# Pre1 + in2
1. Reweighting + Adversarial Debiasing
2. Disparate Impact Remover + Adversarial Debiasing

In [1]:
##### PACKAGES

# working paths
%run code_00_working_paths.py

import pickle
import numpy as np
import time
import tensorflow as tf

from aif360.metrics import BinaryLabelDatasetMetric, ClassificationMetric
from aif360.algorithms.preprocessing.reweighing import Reweighing
from aif360.algorithms.preprocessing.lfr import LFR
from aif360.algorithms.preprocessing import DisparateImpactRemover
from aif360.metrics.utils import compute_boolean_conditioning_vector
from aif360.algorithms.inprocessing.adversarial_debiasing import AdversarialDebiasing
from aif360.algorithms.inprocessing import PrejudiceRemover

from sklearn.model_selection import StratifiedKFold
from sklearn.preprocessing import MaxAbsScaler

import matplotlib.pyplot as plt
import os
import pandas as pd

import sys
sys.path.append(func_path)

from load_data import load_dataset

pip install 'aif360[Reductions]'
pip install 'aif360[Reductions]'
pip install 'aif360[inFairness]'
pip install 'aif360[Reductions]'


## Parameters and preparations

In [2]:
##### PARAMETERS

# specify data set
# one of ['data1', 'data2', ..., 'data50']
data = 'data1'

# partitioning
num_folds = 10
seed      = 1
use_fold  = 0 # one of [0, 1, ..., 4 (num_folds-1)]

In [3]:
##### PRE-PROCESSOR PARAMS

all_lambda = [0.5,0.6,0.7,0.8,0.9,1.0]

In [4]:
##### IN-PROCESSOR PARAMS

adversary_loss_weight = 0.1 # other options: [0.1, 0.01, 0.001]

## Data import

In [5]:
##### RANDOM SEED

np.random.seed(seed)

In [6]:
##### LOAD PARTITIONING

# Assuming data is in the format 'dataN' where N is the dataset number
dataset_number = data[4:]

# Create the directory path (assuming directories data1, data2, ..., data50 already exist)
input_dir = os.path.join(data_path, 'prepared')

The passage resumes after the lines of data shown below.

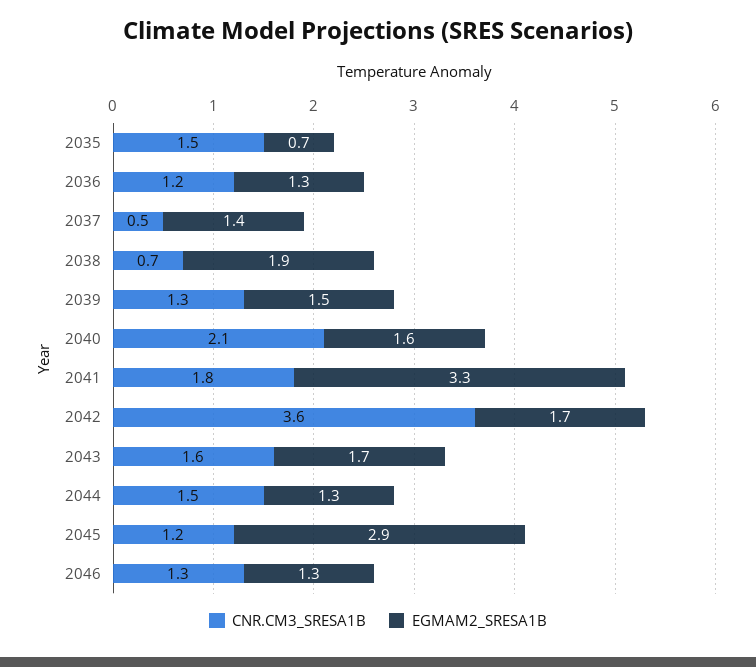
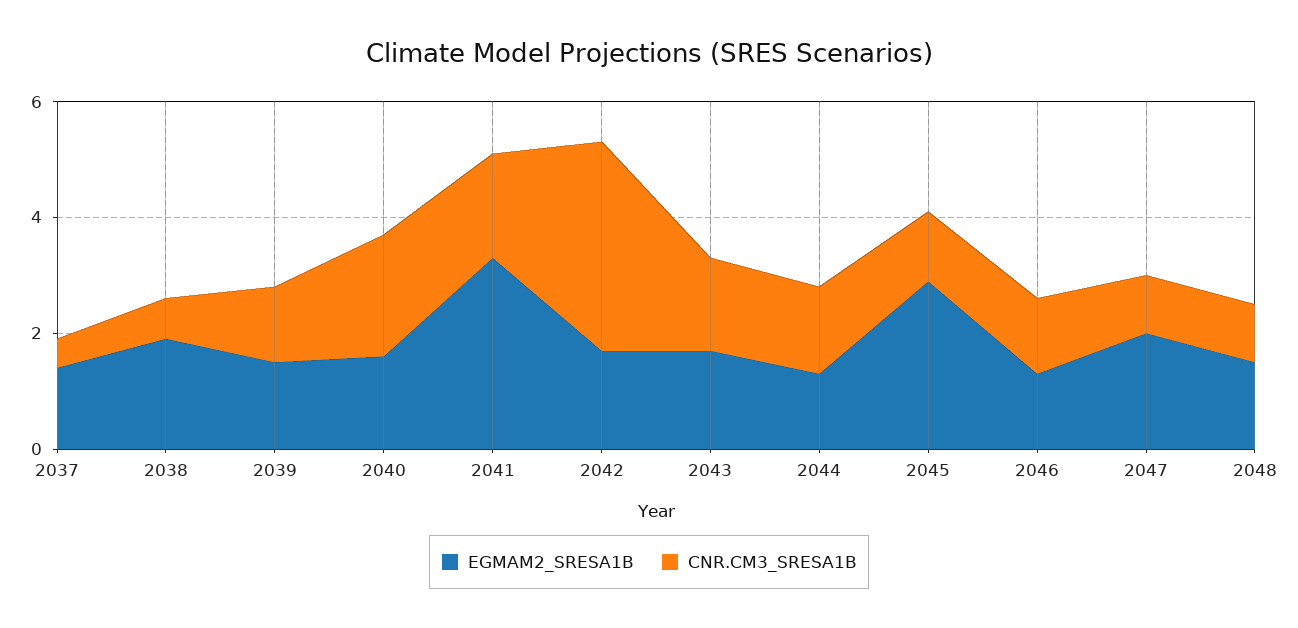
CNR.CM3_SRESA1B, 2035: 1.5 -> none
EGMAM2_SRESA1B, 2035: 0.7 -> none
CNR.CM3_SRESA1B, 2036: 1.2 -> none
EGMAM2_SRESA1B, 2036: 1.3 -> none
EGMAM2_SRESA1B, 2047: none -> 2
CNR.CM3_SRESA1B, 2047: none -> 1
EGMAM2_SRESA1B, 2048: none -> 1.5
CNR.CM3_SRESA1B, 2048: none -> 1

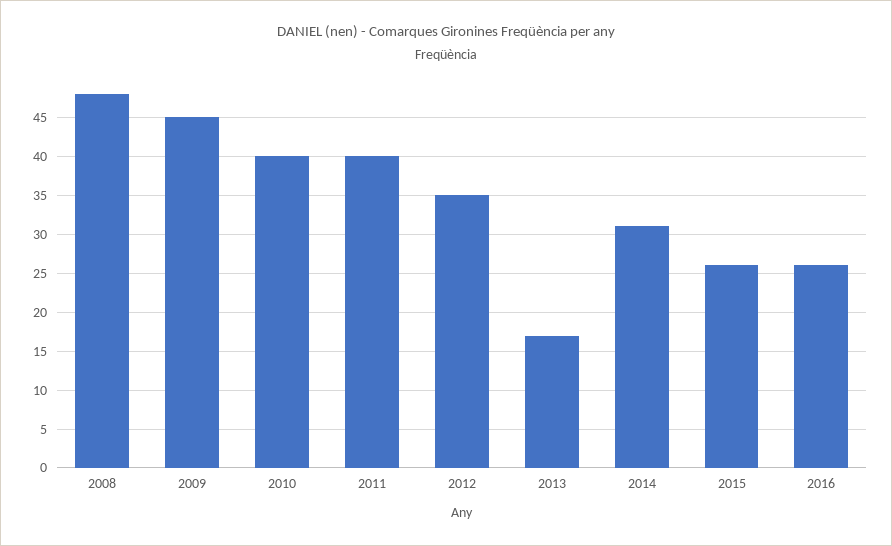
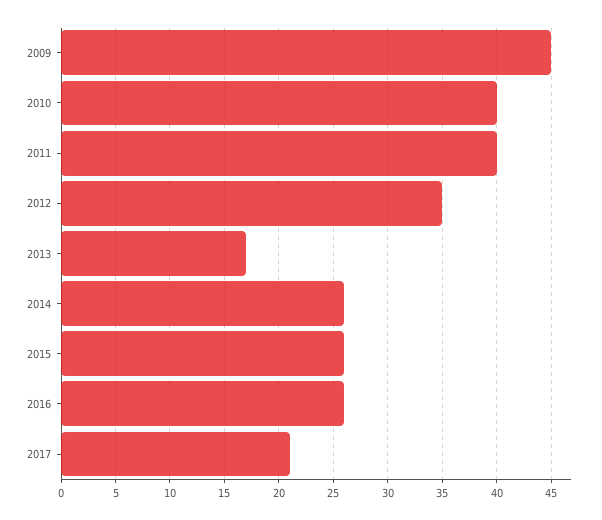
2008: 48 -> none
2014: 31 -> 26
2017: none -> 21

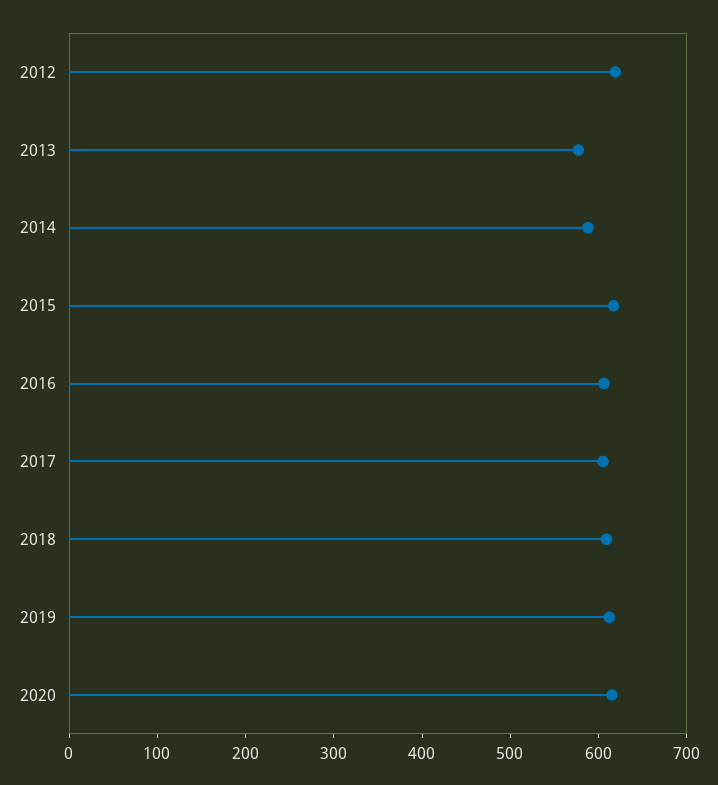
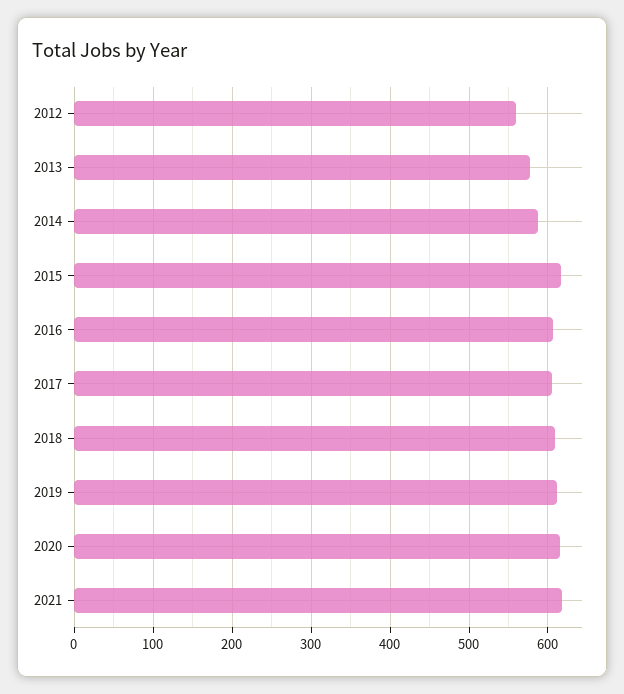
2012: 620 -> 560
2021: none -> 620

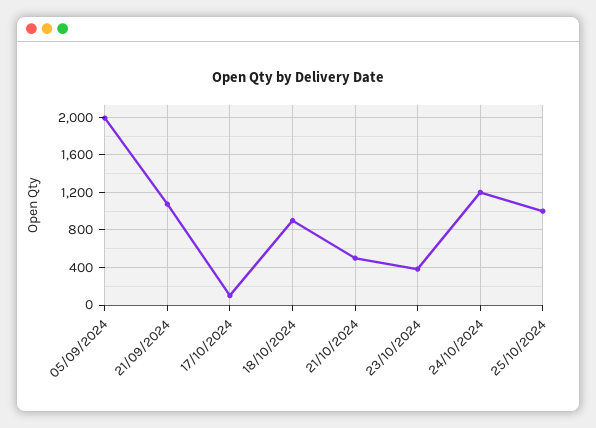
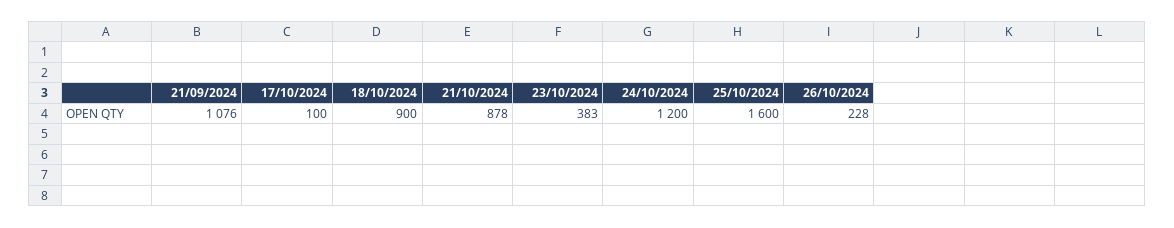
05/09/2024: 2000 -> none
21/10/2024: 500 -> 878
25/10/2024: 1000 -> 1600
26/10/2024: none -> 228

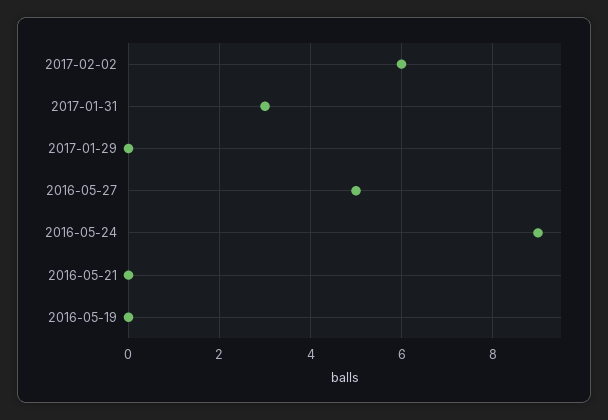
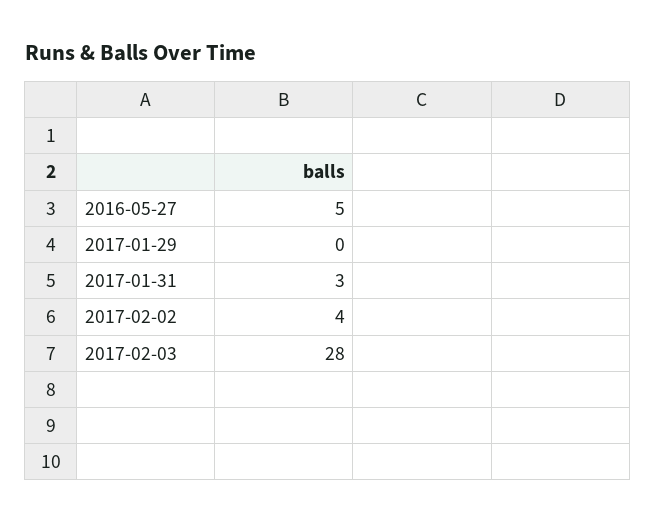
2017-02-02: 6 -> 4
2016-05-24: 9 -> none
2016-05-21: 0 -> none
2016-05-19: 0 -> none
2017-02-03: none -> 28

# Construct the full file path
file_path = os.path.join(input_dir, data + '_orig_test.pkl')

# Load the dataset
with open(file_path, 'rb') as file:
    dataset_orig_test = pickle.load(file)
    
# Convert to dataframe and print the shape
te = dataset_orig_test.convert_to_dataframe()[0]
print(te.shape)

(240, 6)


In [7]:
##### DATA PREP

# protected attribute
protected           = 'race'
privileged_groups   = [{'race': 1}] 
unprivileged_groups = [{'race': 0}]

## Fair processing

In [8]:
##### MODELING: RW and AD
import numpy as np
import tensorflow.compat.v1 as tf
tf.disable_v2_behavior()

# Disable TensorFlow eager execution
tf.compat.v1.disable_eager_execution()

# Create a TensorFlow session
sess = tf.Session()

# Define the normalization function
def safe_normalize(x):
    norm = tf.norm(x)
    print("x:", x)
    print("norm:", norm)
    return tf.cond(tf.not_equal(norm, 0), lambda: x / norm, lambda: x)

# timer
cv_start = time.time()

# Create the directory path for inprocessor output
output_dir = os.path.join(res_path, 'pre1in2')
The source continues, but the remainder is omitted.